The Coast Range Mountains extend from British Columbia to northern California.  The mountains are old and worn away by erosion and time.  They were formed by forces that pushed land up off the ocean floor, and it is not uncommon to find sea fossils and other sea sediments in this mountain range.  Up until about 75 years ago, the area was a vast and beautiful rain forest.  Much of the Coast Range has been clear-cut in the Cascadian bioregion. Many wonderful plants have been lost, because the fragile soils have been washed away by erosion and lack of a supportive ecosystem. Because the soils are old, they lack certain essential minerals needed by plant communities. Many humans who live in these mountains often have bad teeth because of lack of minerals.  Farmers and gardeners must add minerals (glacial rock is a wonderful source of these minerals) to help plants grow.  In the past the forests were kept healthy because of migrating salmon, steelhead, and other sea-run fish.  The spawning fish would swim up the streams, die in the river bed, and provide excellent fertilizer for the forest floor.  The sea -run fish helped plants to thrive.  It is getting harder and harder to find certain very valuable plants that once flourished in the Coast Range, because the fish are disappearing from the streams.

The Coast Range Mountains are not particularly tall compared to the Cascades Mountains, but there are a few larger mountains spattered along the Coast Range.
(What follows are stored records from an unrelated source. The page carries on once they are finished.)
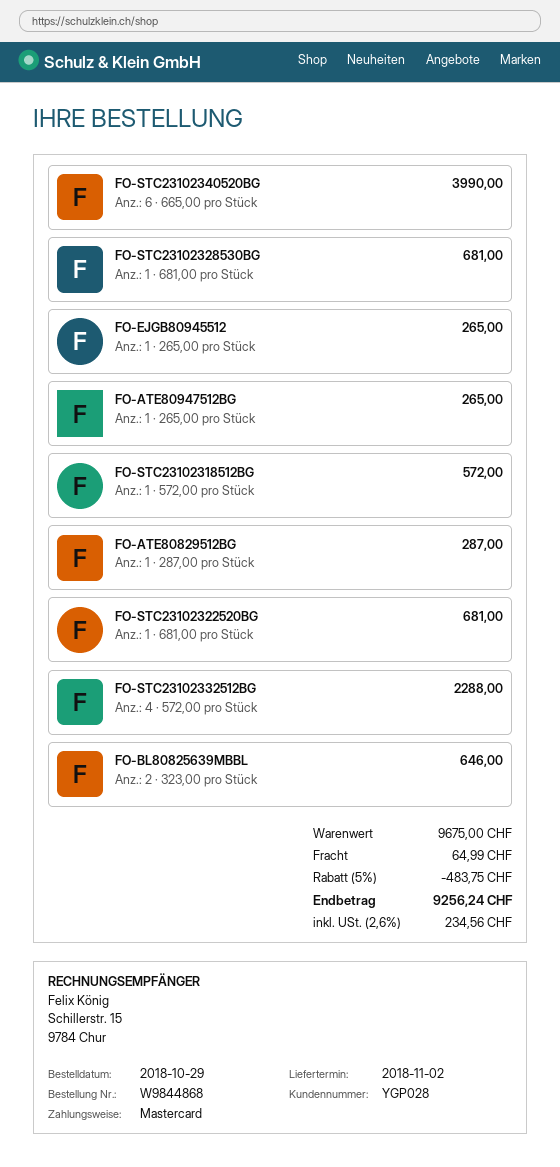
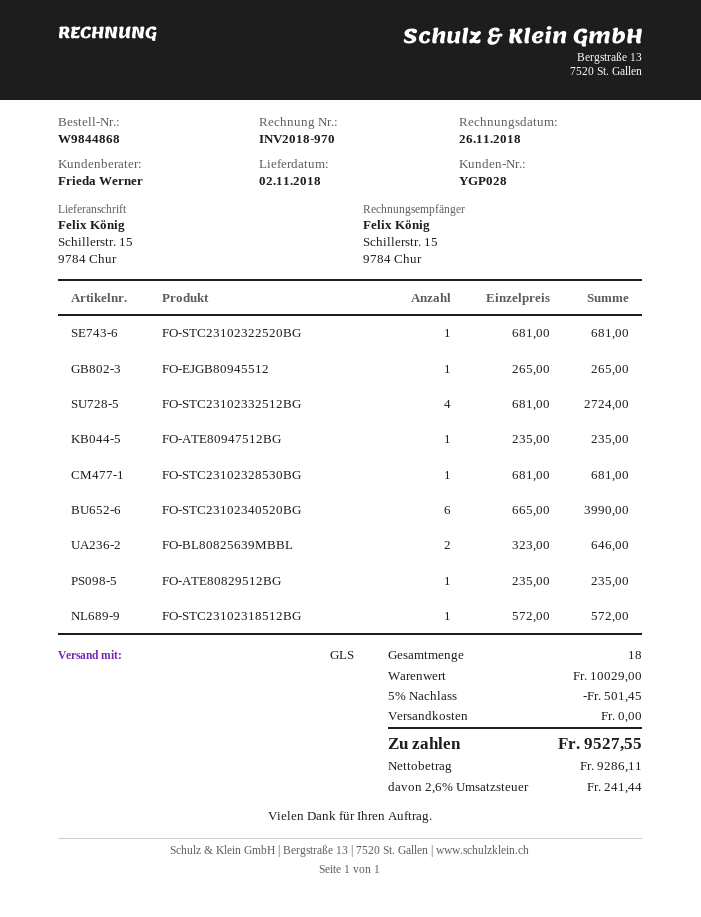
FO-ATE80947512BG: 1 x 265.00 = 265.00 -> 1 x 235.00 = 235.00
FO-ATE80829512BG: 1 x 287.00 = 287.00 -> 1 x 235.00 = 235.00
FO-STC23102332512BG: 4 x 572.00 = 2288.00 -> 4 x 681.00 = 2724.00
subtotal: 9675.00 -> 10029.00
discount: 5% = 483.75 -> 5% = 501.45
shipping: 64.99 -> 0.00
tax: 2.6% = 234.56 -> 2.6% = 241.44
total: 9256.24 -> 9527.55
And their height is important, because the taller Coast Range Mountains provide habitat for plants normally found only in the western slopes of the Cascades.

Some of the more important Coast Range Mountains habitats  are found at  Mount Olympus on the Olympic Peninsula, Mary’s Peak (Tamanawis) near Corvallis, Oregon, Mount Ashland near Ashland, Oregon, the Siskiyou Mountains and the Klamath Mountains in southern Oregon,  and the Trinity Mountains of northern California.

The lost world

One of the most important and unique places in the Cascadian Coast Range is the Kalmiopsis Wilderness Area.  There is no other place in Cascadia where you find more diverse, unusual, and important healing plants.  Walking through this area will make you feel like you are visiting another planet.  Even the soil is different. Much of the soil is of the Serpentine type. The hard bluish rock soil often found near perioditite rocks organizes itself in layers and is rich in heavy metals such as magnesium, iron, chromium and nickel, which in high amounts, can be toxic to most plants.  Plants and animals found in this area of Southern Oregon are often unique to the area.  And many of the trees and plants in the area need periodic fire to complete their life cycles.

The Cascade Mountains

Highly volcanic and very alive, these mountains provide much drama for both plants and humans. The Cascades are part of the Pacific Ring-of-Fire, the volcanoes and associated mountains that circle the Pacific Ocean. All of the known historic eruptions in the contiguous United States have been from Cascade volcanoesThey are large and snowcapped in the winter, and some still support glaciers.  In the summer melting glaciers and snowmelt create the beautiful lakes, rivers and marshes of the region. The snowmelt is also the main source for drinking water in the region. The wilderness around these mountains provides a safe harbor for the diverse plant communities that have offered food, clothing, healing, and shelter to humans and other creatures for thousands of years. Each mountain has its own energy but shares with other Cascade mountains similar soils, weather, and plant communities. 

This essay was originally written for Portland Indymedia as a skillshare on January 27, 2008.